![numpy](https://raw.githubusercontent.com/donnemartin/data-science-ipython-notebooks/master/images/numpy.png)

[NumPy](https://www.numpy.org/) is the fundamental package for scientific computing with Python. Many other data science packages, especially those that work with matrices, rely on it for its speed and utility.

# Objectives

- Use NumPy to create arrays and perform efficient operations with them
- Use NumPy's other mathematical tools relevant to data analysis

For numpy, the standard alias is `np`.

In [1]:
#LN:lots of function and speed for collection of data esp numeric
#LN:array is multideimensional collection of numbers
import numpy as np 

# NumPy Arrays

Python lists and NumPy arrays can both hold numbers. However, Python lists have limited functionality for mathematical operations. NumPy arrays make it easy and fast to do math with a collection of numbers.

In [2]:
x = np.array([1, 2, 3])
print(x)
print(type(x))

[1 2 3]
<class 'numpy.ndarray'>


Note that there is an [`array` class in base Python](https://docs.python.org/3/library/array.html), but we will not be using it. It is essentially a list constrained to one type (e.g. int).

In [3]:
#LN:dont recommend using this
import array
x = array.array('i',[1,2,3])
print(x)
print(type(x))

array('i', [1, 2, 3])
<class 'array.array'>


## Character Arrays

NumPy arrays can either hold strings or numbers, not both. There is a special `chararray` object you can use with strings.

In [5]:
#LN:numpy for text data in array 
names_list = ['Bob', 'John', 'Sally']

# Use numpy.array for numbers and numpy.char.array for strings.

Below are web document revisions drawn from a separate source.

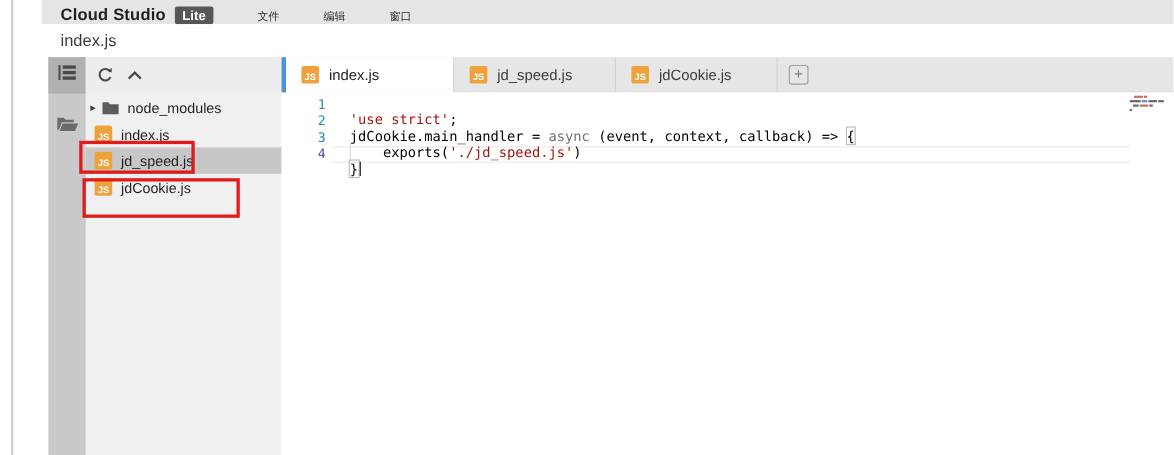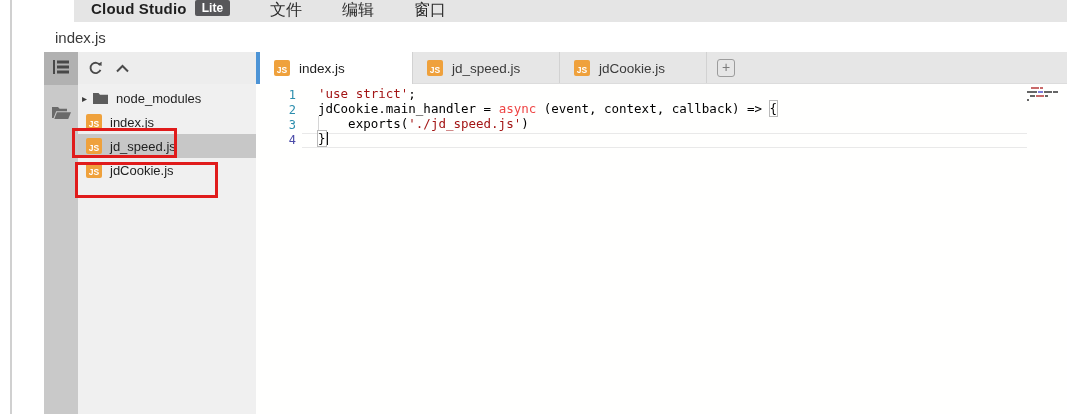--- a/index.html
+++ b/index.html
@@ -13,7 +13,7 @@
   .app { position:absolute; left:38px; top:0; width:1029px; height:414px; display:flex; flex-direction:column; }
 
   
-  .menubar { height:22px; background:#e5e5e5; display:flex; align-items:flex-start; flex-shrink:0;margin-left:36px; }
+  .menubar { height:22px; background:#e5e5e5; display:flex; align-items:flex-end; flex-shrink:0; }
   .brand { font-weight:bold; font-size:15px; color:#1f1f1f; margin-left:17px; letter-spacing:.2px; }
   .badge { background:#57575a; color:#fff; font-size:12px; font-weight:bold; padding:1px 7px; border-radius:2px; margin-left:8px; }
   .menu-item { font-size:16px; color:#2c2c2c; margin-left:40px; cursor:default; }

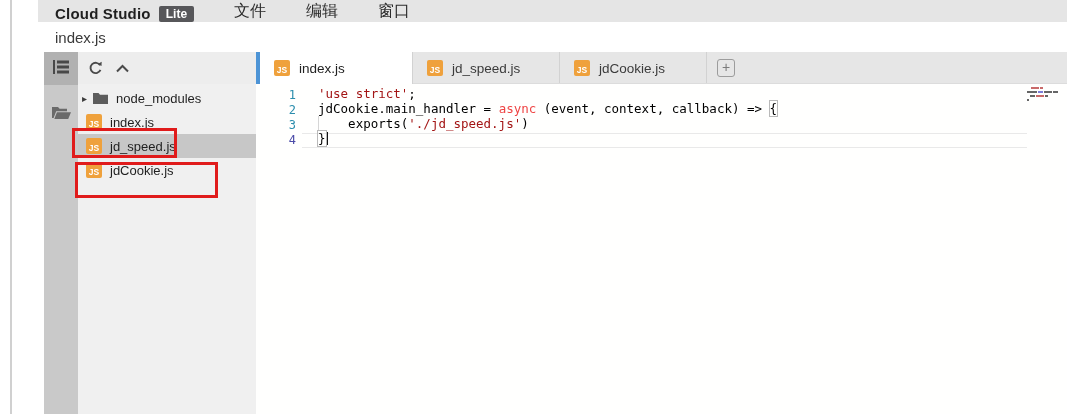--- a/index.html
+++ b/index.html
@@ -16,7 +16,7 @@
   .menubar { height:22px; background:#e5e5e5; display:flex; align-items:flex-end; flex-shrink:0; }
   .brand { font-weight:bold; font-size:15px; color:#1f1f1f; margin-left:17px; letter-spacing:.2px; }
   .badge { background:#57575a; color:#fff; font-size:12px; font-weight:bold; padding:1px 7px; border-radius:2px; margin-left:8px; }
-  .menu-item { font-size:16px; color:#2c2c2c; margin-left:40px; cursor:default; }
+  .menu-item { font-size:10px; color:#2c2c2c; margin-left:40px; cursor:default; }
   .menu-item:first-of-type { margin-left:31px; }
 
   

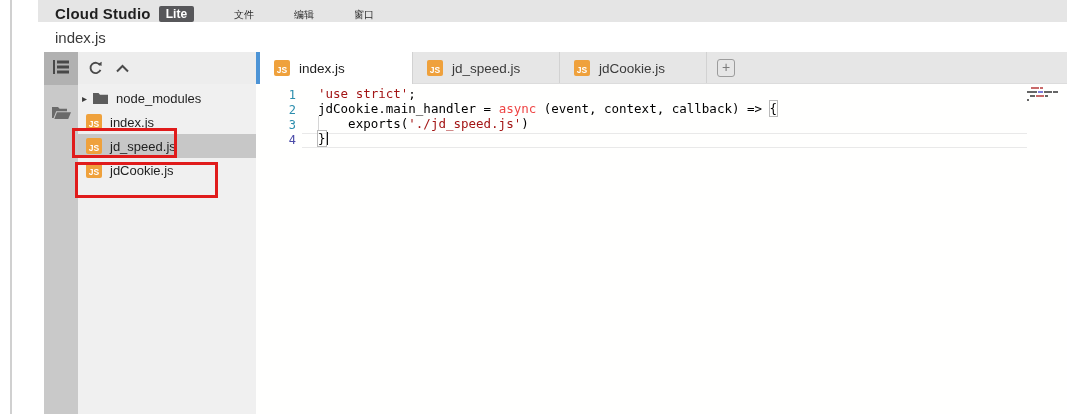--- a/index.html
+++ b/index.html
@@ -61,7 +61,7 @@
   .gutter { width:46px; flex-shrink:0; padding-top:4px; }
   .ln { height:15px; line-height:15px; text-align:right; padding-right:6px; font-size:12px; color:#2b8dad; }
   .ln.active-ln { color:#4a4aa8; }
-  .code-area { flex:1; padding-top:2px; position:relative; min-width:0; }
+  .code-area { flex:1; padding-top:17px; position:relative; min-width:0; }
   .code-line { height:15px; line-height:15px; white-space:pre; padding-left:16px; position:relative; color:#000; }
   .tok-plain { color:#000; }
   .tok-string { color:#a31515; }

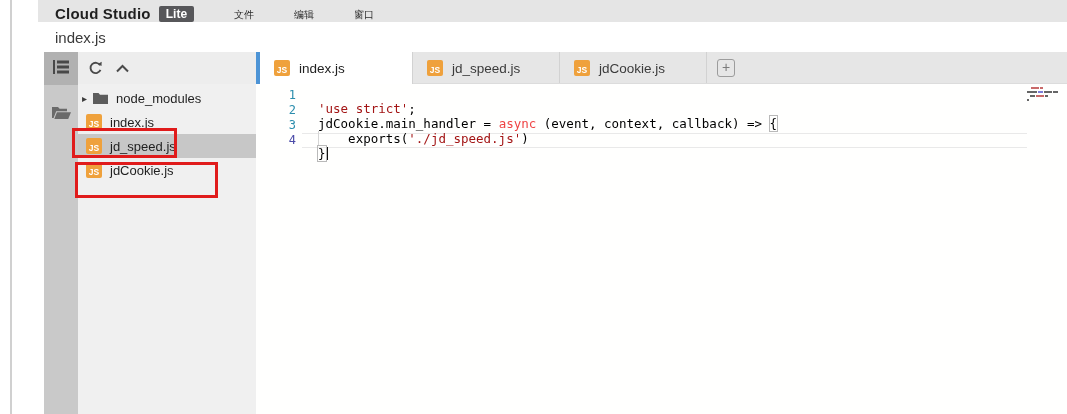--- a/index.html
+++ b/index.html
@@ -65,7 +65,7 @@
   .code-line { height:15px; line-height:15px; white-space:pre; padding-left:16px; position:relative; color:#000; }
   .tok-plain { color:#000; }
   .tok-string { color:#a31515; }
-  .tok-keyword { color:#ef4444; }
+  .tok-keyword { color:#737373; }
   .tok-bracket { color:#000; border:1px solid #b9b9b9; margin:-1px; }
   .cursor { display:inline-block; width:1.5px; height:13px; background:#111; vertical-align:-2px; margin-left:1px; }
   .indent-guide { position:absolute; left:16px; top:0; height:100%; width:1px; background:#d6d6d6; }

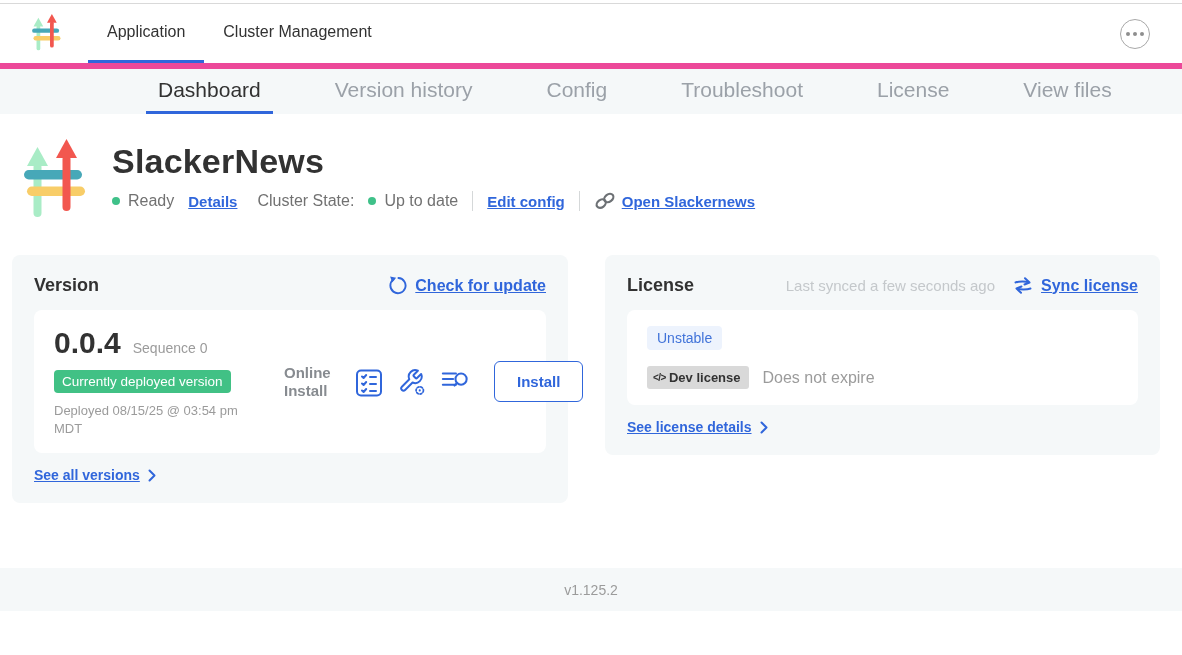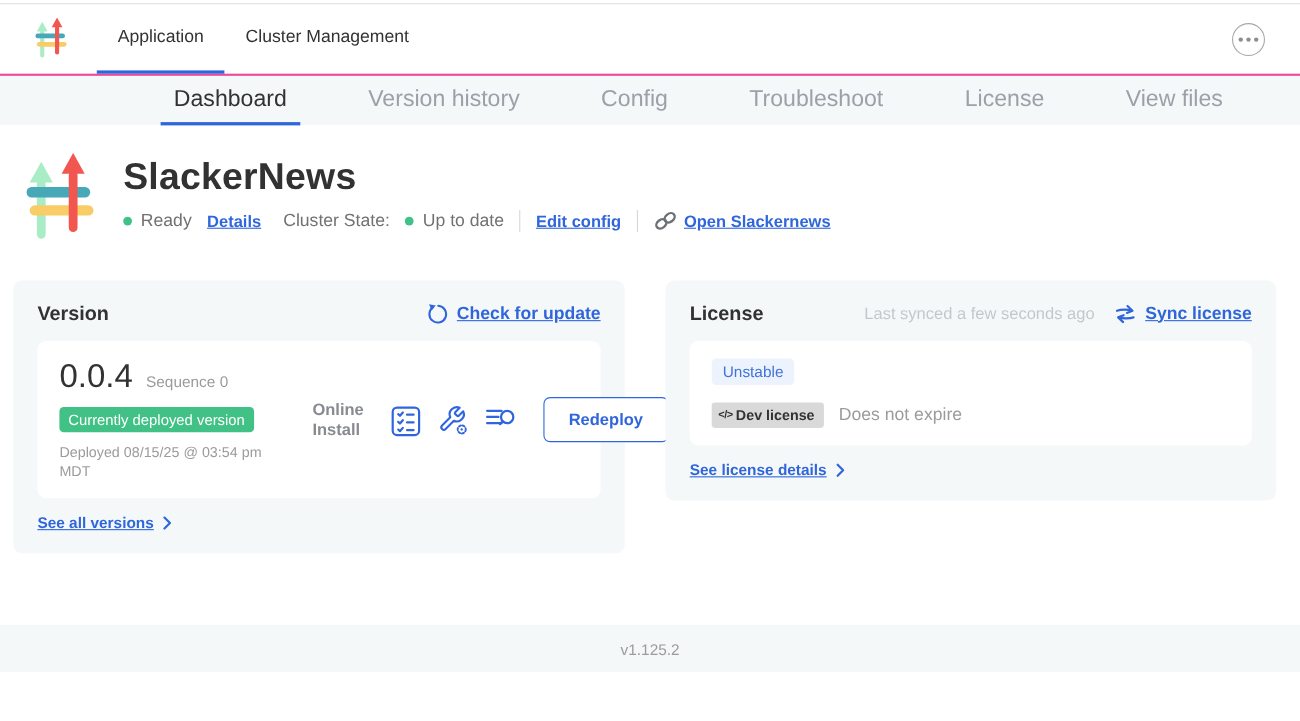--- a/index.html
+++ b/index.html
@@ -8,7 +8,7 @@
   .top-strip { height:4px; background:#fff; border-bottom:1px solid #d9d9d9; }
 
   
-  .header { height:65px; background:#fff; border-bottom:2px solid #ec4899;
+  .header { height:65px; background:#fff; border-bottom:6px solid #ec4899;
     display:flex; align-items:stretch; }
   .header-logo { margin-left:32px; align-self:center; width:30px; height:40px; display:flex; }
   .header-tabs { display:flex; margin-left:26px; }

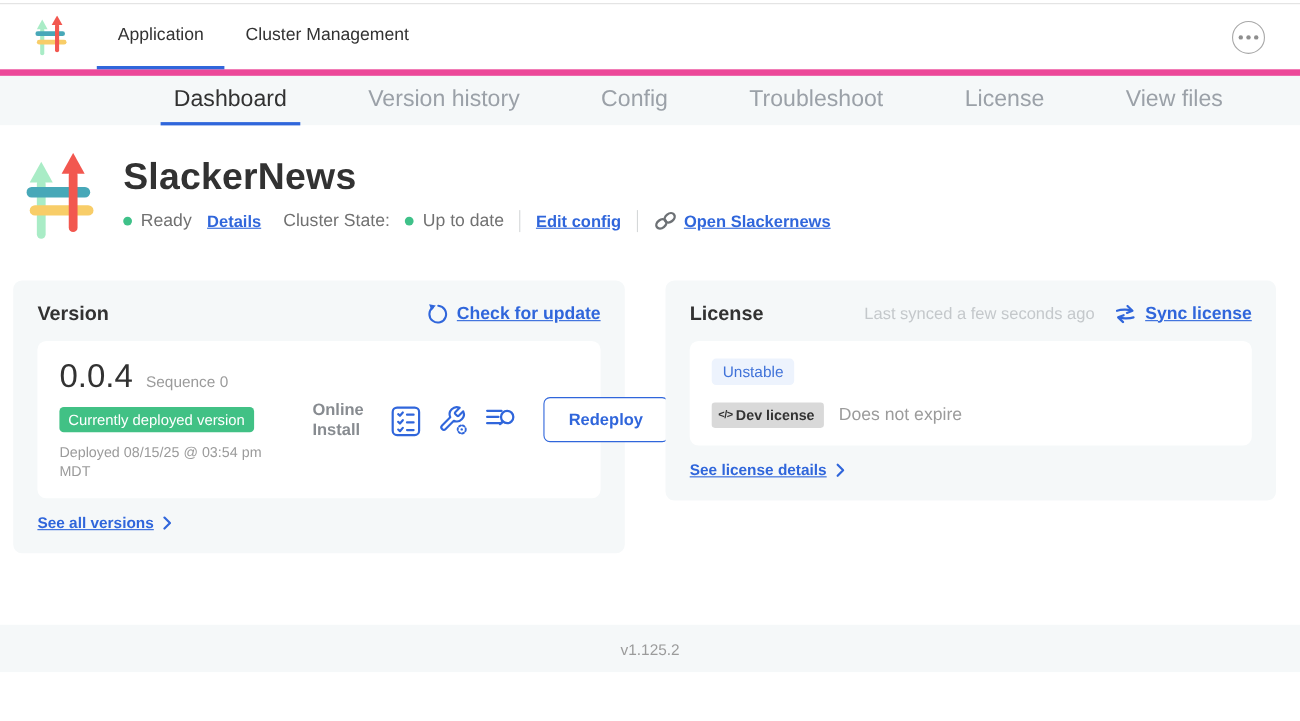--- a/index.html
+++ b/index.html
@@ -55,7 +55,7 @@
   .version-inner { display:flex; align-items:center; min-height:126px; }
   .version-left { width:222px; flex:none; }
   .version-num-row { display:flex; align-items:baseline; gap:12px; }
-  .version-num { font-size:30px; font-weight:400; color:#323232; }
+  .version-num { font-size:30px; font-weight:700; color:#323232; }
   .sequence { font-size:14px; color:#9b9b9b; }
   .deployed-badge { display:inline-block; margin-top:10px; background:#41c185; color:#fff;
     font-size:13.5px; font-weight:400; padding:4px 8px; border-radius:4px; }

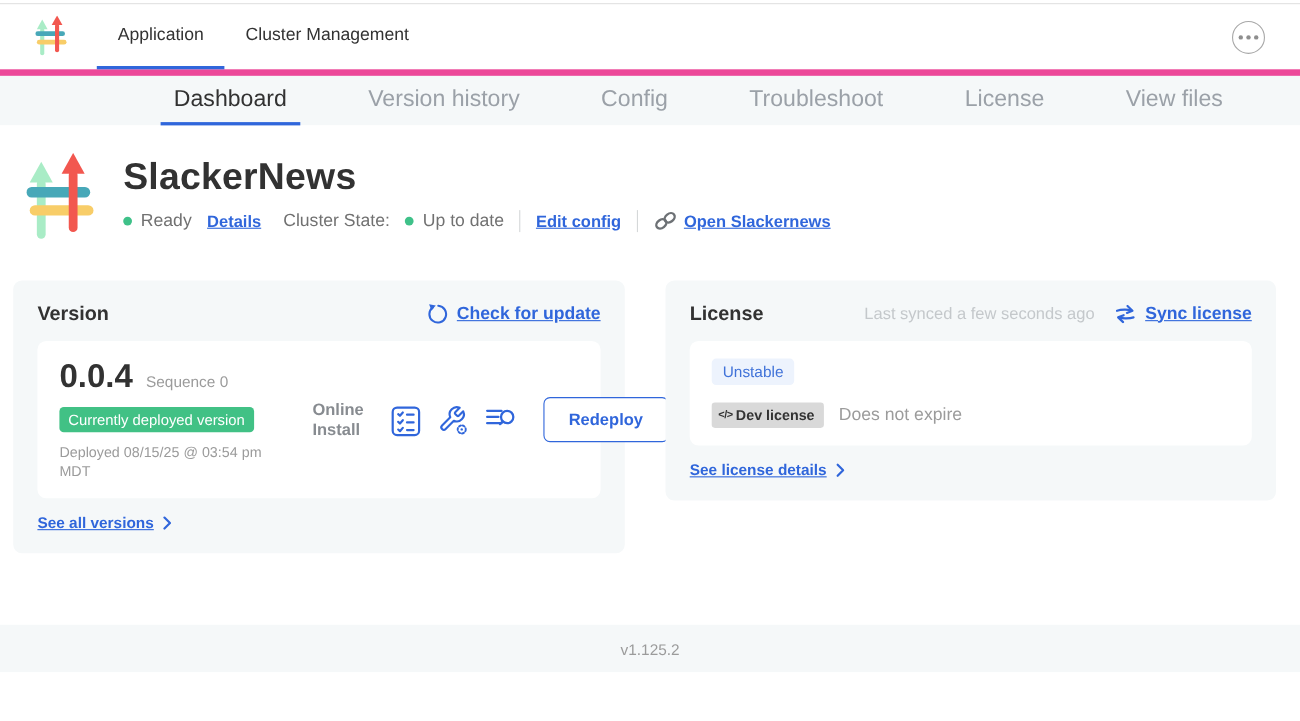--- a/index.html
+++ b/index.html
@@ -239,7 +239,7 @@
               <line x1="17.2" y1="15.3" x2="14.5" y2="18"></line>
             </svg>
           </span>
-          <button class="redeploy-btn">Redeploy</button>
+          <button class="redeploy-btn">Install</button>
         </div>
       </div>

names_array = np.char.array(['Bob', 'John', 'Sally'])

print(names_list)
print(names_array)
type(names_array)
#LN:array no commas
#LN:cannot mix data types in array in numpy

['Bob', 'John', 'Sally']
['Bob' 'John' 'Sally']


numpy.chararray

In [6]:
# The character array has string-functionality that numeric
# arrays don't have.

names_array.endswith('b')

array([ True, False, False])

## Numeric Arrays

Let's make a list and an array of three numbers, and see how they function differently

In [7]:
numbers_list = [0, 5, 7]
numbers_array = np.array([0, 5, 7])

### Type

Numeric arrays are have the `ndarray` type, which is short for N-Dimensional Array.

In [8]:
print(type(numbers_list))
print(type(numbers_array))

<class 'list'>
<class 'numpy.ndarray'>


## Arithmetic Operations

Arithmetic operators (e.g. +, -, * and /) work according to mathematical principles for arrays, unlike with lists. These operations are done "element-wise".

In [9]:
# multiply the array by 3
#LN:multiply each number by 3
numbers_array * 3

array([ 0, 15, 21])

In [10]:
# multiply the list by 3
#LN:list shows 3 times
numbers_list * 3

[0, 5, 7, 0, 5, 7, 0, 5, 7]

In [11]:
#LN:add 20 to each element
numbers_array + 20

array([20, 25, 27])

In [13]:
#LN:error cause number can put brackets around 20 to add to list
print(numbers_list + 20)
print(numbers_list + [20])

TypeError: can only concatenate list (not "int") to list

### Speed

Below, you will find a piece of code we will use to compare the speed of operations on lists vs arrays.

In [14]:
size_of_vec = 1000

X = list(range(size_of_vec))
Y = list(range(size_of_vec))

In [15]:
#LN:%timeit returns how long took to run, only works for a single line
%timeit [X[i] + Y[i] for i in range(size_of_vec)]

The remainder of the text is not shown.